15. An assembly as claimed in claim 9 in which the baffle has a floor and
said air inlet comprises an annular aperture in said floor.
16. An assembly as claimed in claim 9 in which the baffle has an aperture
positioned in front of the burner and a window of a heat resistant
material positioned in the aperture.
17. An assembly as claimed in claim 9 wherein said air inlet comprises a
plurality of apertures.
18. An assembly as claimed in 17 in which the baffle has a floor, and said
plurality of apertures is arranged in several concentric circles in said
floor.
19. An assembly as claimed in claim 9 wherein said air inlet is located
outwardly of and surrounds said burner head.
20. A method of heating a space defined in part by walls extending
transversely from an end wall, said space having a baffle located therein
spaced from said end wall; comprising the steps of heating the baffle by a
heating source located centrally of the baffle in a region between the
baffle and said end wall; inducing a forced airflow from said space to be
heated into said region between said baffle and said end wall through a
region of the heated baffle located outwardly of said heating source, said
airflow returning around peripheral edges of said baffle to said space to
be heated.
21. A method claimed in claim 20, wherein said forced airflow is induced
through regions of the baffle surrounding the heating source.
22. A method as claimed in claim 20 wherein said forced airflow is induced
by rotating fan blades surrounding the heating source.
23. A method as claimed in claim 22 wherein said heating source is rotated
together with said fan blades.
24. A cooking appliance having walls extending transversely from a back
wall to bound part of a cavity providing a cooking space; a gaseous fuel
burner supporting a burner head located in said cavity; fan blades
positioned around said burner head; a baffle positioned within said cavity
and spaced from said back wall to separate said burner head and said fan
blades from said cooking space; said baffle providing air flow space at
its periphery between said baffle and said transversely extending walls;
said baffle having at least one aperture extending through the baffle;
said burner head located centrally of and facing the baffle; and wherein
said fan blades are coupled to a motor for rotation to withdraw air from
the cooking space via said at least one aperture in the baffle, and to
return said withdrawn air back to said cooking space.

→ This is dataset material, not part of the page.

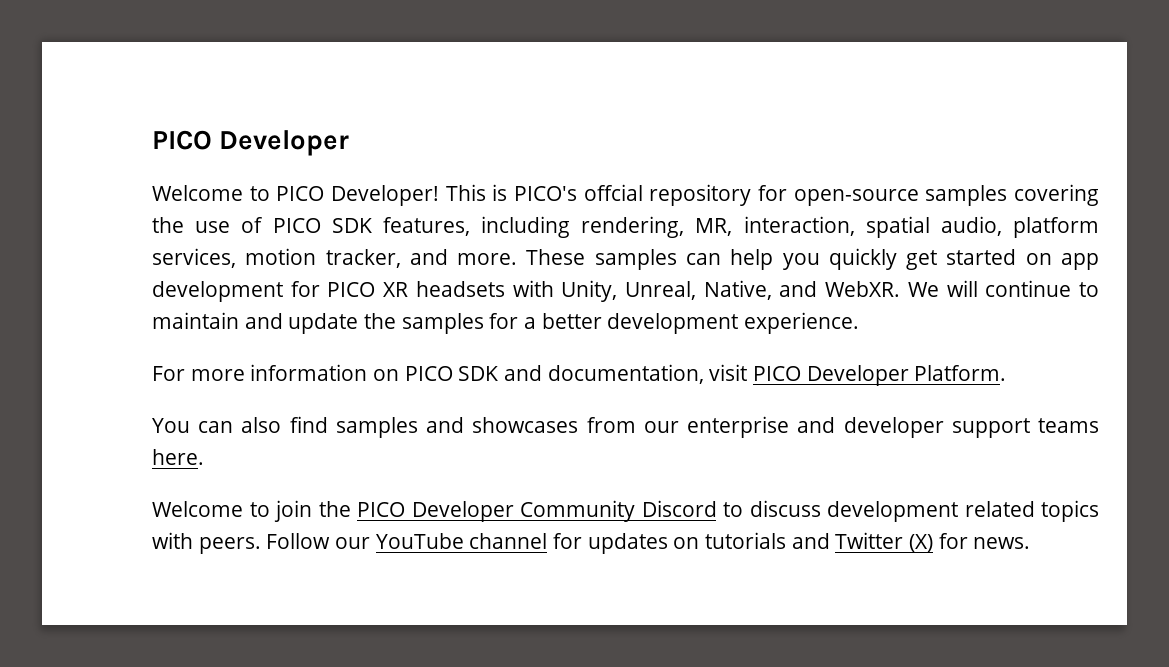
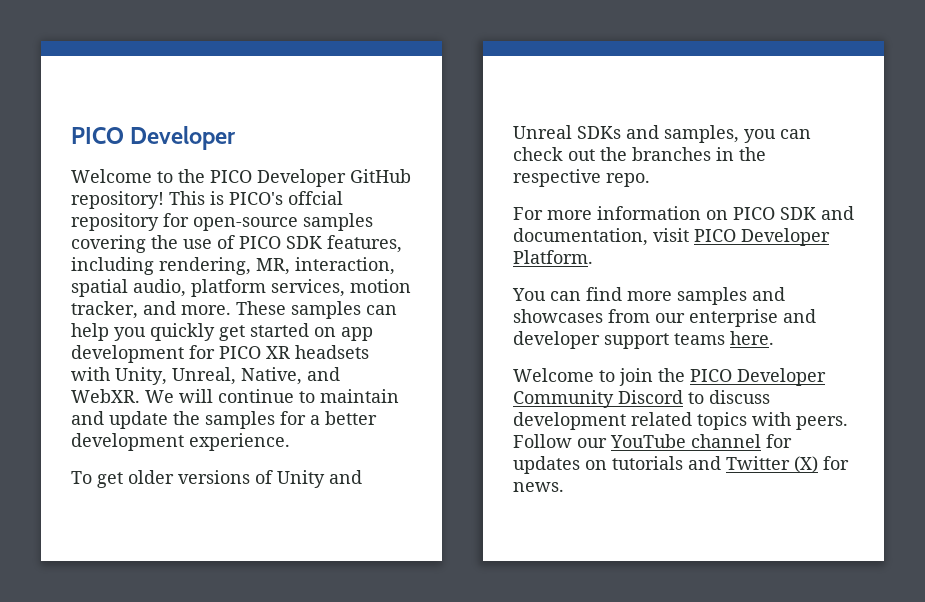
- Welcome to PICO Developer!
+ Welcome to the PICO Developer GitHub repository!
+ To get older versions of Unity and Unreal SDKs and samples, you can check out the branches in the respective repo.
- You can also find samples and showcases from our enterprise and developer support teams here.
+ You can find more samples and showcases from our enterprise and developer support teams here.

25. A cooking appliance as claimed in claim 24 wherein said at least one
aperture is located in surrounding relation with said burner head.
26. A cooking appliance as claimed in claim 24 wherein said motor has a
rotor shaft drivably coupled to said fan blades and to said burner head,
and wherein said rotor shaft is a gaseous fuel supply conduit
communicating with said burner head.
27. A cooking appliance as claimed in claim 24 wherein said motor has a
rotor shaft drivably coupled to said fan blades, and wherein said rotor
shaft extends through a gaseous fuel supply conduit communicating with
said burner head.
Description
BACKGROUND OF THE INVENTION
This invention relates to gaseous fuel burner assemblies and to appliances
incorporating such assemblies. The invention has particular reference to
gaseous fuel burner assemblies for gas-fired cooking appliances for
example, domestic gas-fired cooking appliances.
Many conventional domestic, gas-fired, cooking appliances include cooking
ovens that are heated by a gaseous fuel burner located at the back of the
oven usually just below an opening in the floor of the oven. It is found
that, in such cases, the temperature inside the oven when the latter is in
use varies from the front to the back of the oven and also from the top to
the bottom thereof. That variation results in uneven heating and thus
uneven cooking of foodstuffs in the oven.
SUMMARY OF THE INVENTION
Accordingly, it is an object of the present invention to provide a gaseous
fuel burner assembly which, when installed in a gas-fired appliance, gives
a more even heating.
According to the present invention a gaseous fuel burner assembly for
heating a space comprises a gaseous fuel burner separated from the space
by a baffle plate, and, also separated from the space by the baffle plate,
a fan for withdrawing air from the space to be heated via an aperture or
apertures in the plate and returning that air to the space via an exit or
exits adjacent the edge of the plate, the or each aperture being so
located that, during its passage from the aperture or apertures to the
exit or exits, the air passes close to the burner.
The burner may comprise a burner head carried by a conduit for supplying
gaseous fuel to the burner head.
The assembly may also comprise a motor for driving the fan and in this
case, the conduit is the rotor shaft of the motor.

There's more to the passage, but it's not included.